TD: Why did you decide that now was the time to step down from your position at Tufts Hillel?

JS: It’s been 39 years, that’s a long time. The real reason is that for years, I loved working with people coming into college. But I feel myself very drawn right now in this political climate to being engaged in national issues. Part of the work I’ll be doing next year will be working in a national context with colleagues to further social justice issues.

I’m very drawn to work with people in their 30s, 40s and 50s. I’m very interested in mentoring colleagues. I’m often on the phone mentoring colleagues just because I’ve had a lot of experience with this work. I’m also doing more teaching for Tufts with alumni, faculty and trustees. This summer, I’ll be running a seminar in Talloires. I’m there actually almost every year which has been just extraordinary.

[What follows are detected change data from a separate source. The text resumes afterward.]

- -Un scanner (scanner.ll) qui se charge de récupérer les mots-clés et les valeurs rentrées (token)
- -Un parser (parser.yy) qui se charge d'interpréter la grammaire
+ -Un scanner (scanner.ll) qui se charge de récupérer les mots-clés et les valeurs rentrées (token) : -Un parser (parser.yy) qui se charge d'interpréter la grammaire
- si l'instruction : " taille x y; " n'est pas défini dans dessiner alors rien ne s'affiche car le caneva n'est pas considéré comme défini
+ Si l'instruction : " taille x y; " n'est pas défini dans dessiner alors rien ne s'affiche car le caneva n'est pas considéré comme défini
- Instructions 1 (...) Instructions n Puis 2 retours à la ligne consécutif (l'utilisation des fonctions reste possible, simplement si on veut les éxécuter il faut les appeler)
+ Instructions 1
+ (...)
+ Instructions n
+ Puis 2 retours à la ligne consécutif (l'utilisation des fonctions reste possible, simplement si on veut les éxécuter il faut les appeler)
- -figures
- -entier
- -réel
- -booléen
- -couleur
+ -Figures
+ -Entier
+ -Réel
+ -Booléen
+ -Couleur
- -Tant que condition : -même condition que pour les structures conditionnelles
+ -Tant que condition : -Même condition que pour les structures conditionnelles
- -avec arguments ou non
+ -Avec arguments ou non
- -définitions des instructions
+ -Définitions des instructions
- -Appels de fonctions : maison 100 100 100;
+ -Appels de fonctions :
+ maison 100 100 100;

TD: What was it like to have your children at Tufts while you worked here?

JS: It was quite an experience having my kids here. I learned more about this school when my daughters were here than working here because I saw the school through their eyes and that was really important.

TD: What was something new you learned about Tufts during your daughters’ time here?

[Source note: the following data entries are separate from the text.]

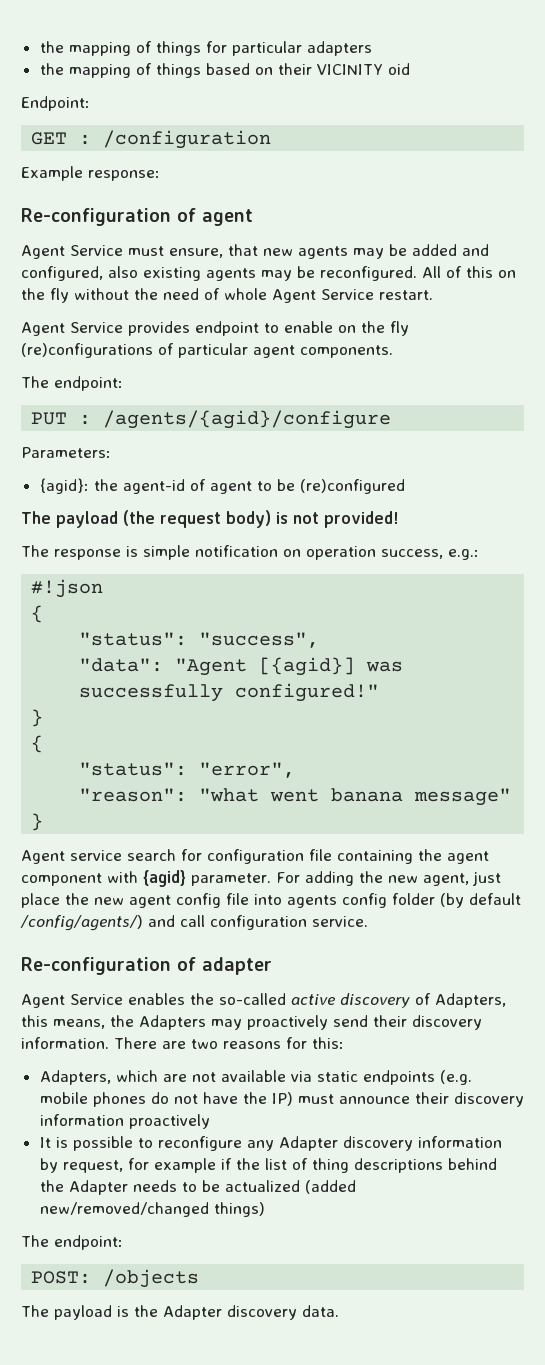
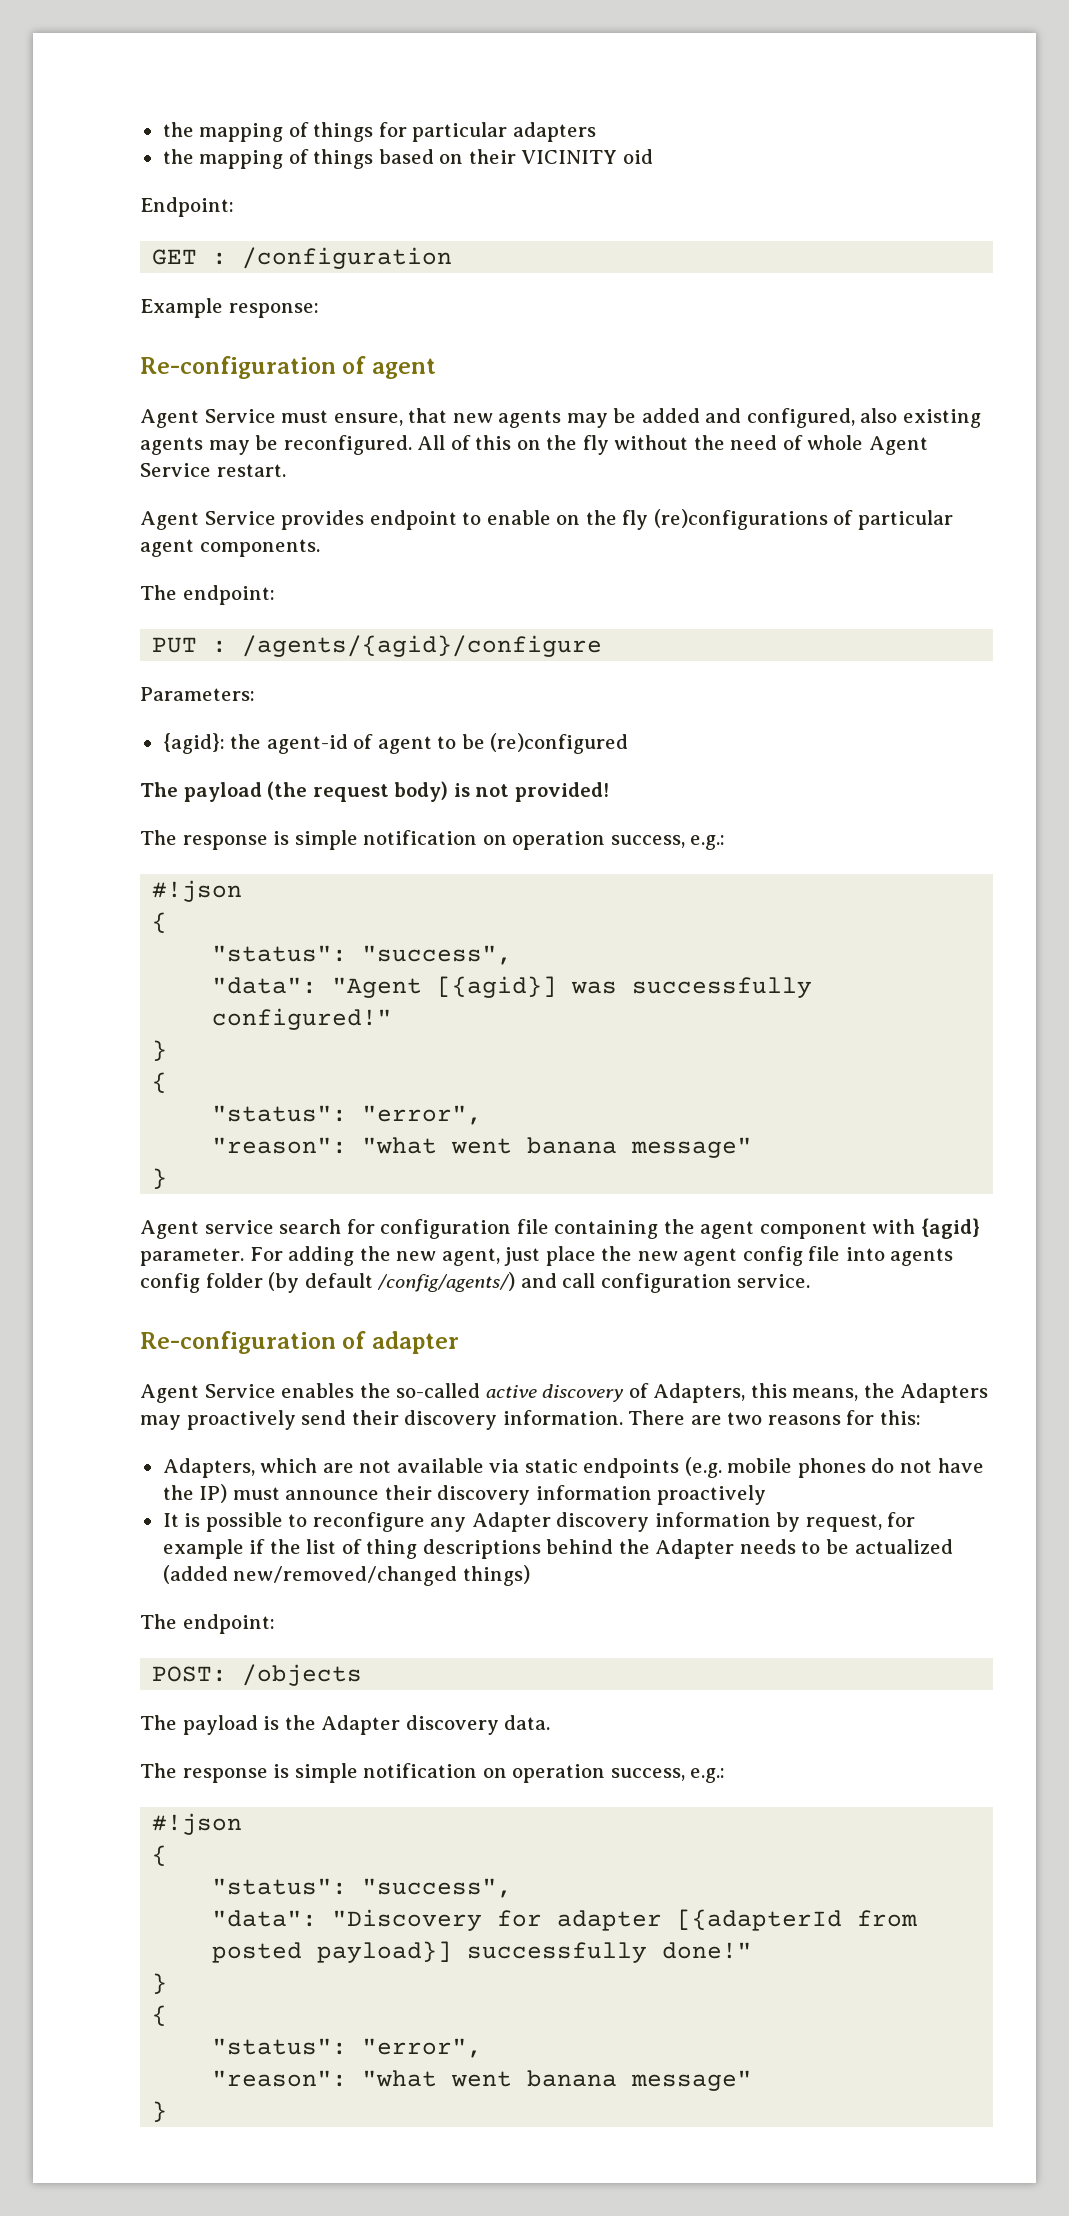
  The payload is the Adapter discovery data.
+ The response is simple notification on operation success, e.g.:
+ #!json
+ {
+ "status": "success",
+ "data": "Discovery for adapter [{adapterId from posted payload}] successfully done!"
+ }
+ {
+ "status": "error",
+ "reason": "what went banana message"
+ }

JS: The impact that faculty has on students. I sort of always knew it from being a faculty member and from seeing the dynamics between students and faculty, but when I heard the stories of how our daughters were inspired and taught and changed through their contact with faculty members who were so important to them, I understood the school in a different way.

TD: What is one of your best or most notable memories from your experience at Tufts?

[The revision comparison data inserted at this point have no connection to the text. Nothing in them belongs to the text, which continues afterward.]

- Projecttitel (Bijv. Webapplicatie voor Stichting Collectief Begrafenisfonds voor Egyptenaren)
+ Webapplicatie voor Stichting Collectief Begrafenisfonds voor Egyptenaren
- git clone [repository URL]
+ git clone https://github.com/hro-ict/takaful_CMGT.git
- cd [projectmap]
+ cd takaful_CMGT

JS:Tufts Hillel runs a program called Moral Voices, and it was founded together with the late Anne Heyman. We had our first Moral Voices program with Paul Rusesabagina, who was the original proprietor of the "Hotel Rwanda." Afterwards, this donor was having a conversation with Paul Rusesabagina and asked him, “What do you need in Rwanda now?” He said that they have no way to deal with the million and a half orphans left from the genocide. Here, in the Tufts Hillel building, downstairs, Anne conceived of a project to build a village in Rwanda for orphans of the Rwandan genocide, and she went on to move mountains and work with consultants from Israel who had run the programs to bring children from the Holocaust to Israel — because these were children of genocide — to work with the government of Rwanda. She founded the Agahozo-Shalom Youth Village, and now every year we send 25 Tufts students to Rwanda, to this village. Then, we got Bill Cummings, a trustee [emeritus], involved in this program supporting Tufts students going to Rwanda. Because of his involvement, he got involved in Rwanda, and together with Bill Gates established a major health center in Rwanda, and this all grew out of work we did here. This impresses upon me that what we do could have such a tremendous impact in the world if we think big.

TD:What are your plans for the future?

JS: I’m going to continue my connection to Tufts because I’ll keep teaching in the music department. I’ll be working with Hillel International to do larger social justice projects. I’m especially interested in facilitating a national conversation about values and the values that drive us in this world. I’m also a musician, and I’m really excited about being more deeply engaged in my music and my writing. I just became a grandparent and my son is getting married. We’re blessed with a really wonderful family, and I’m excited to spend more time with them.

Editor's note: This interview has been edited for clarity and length.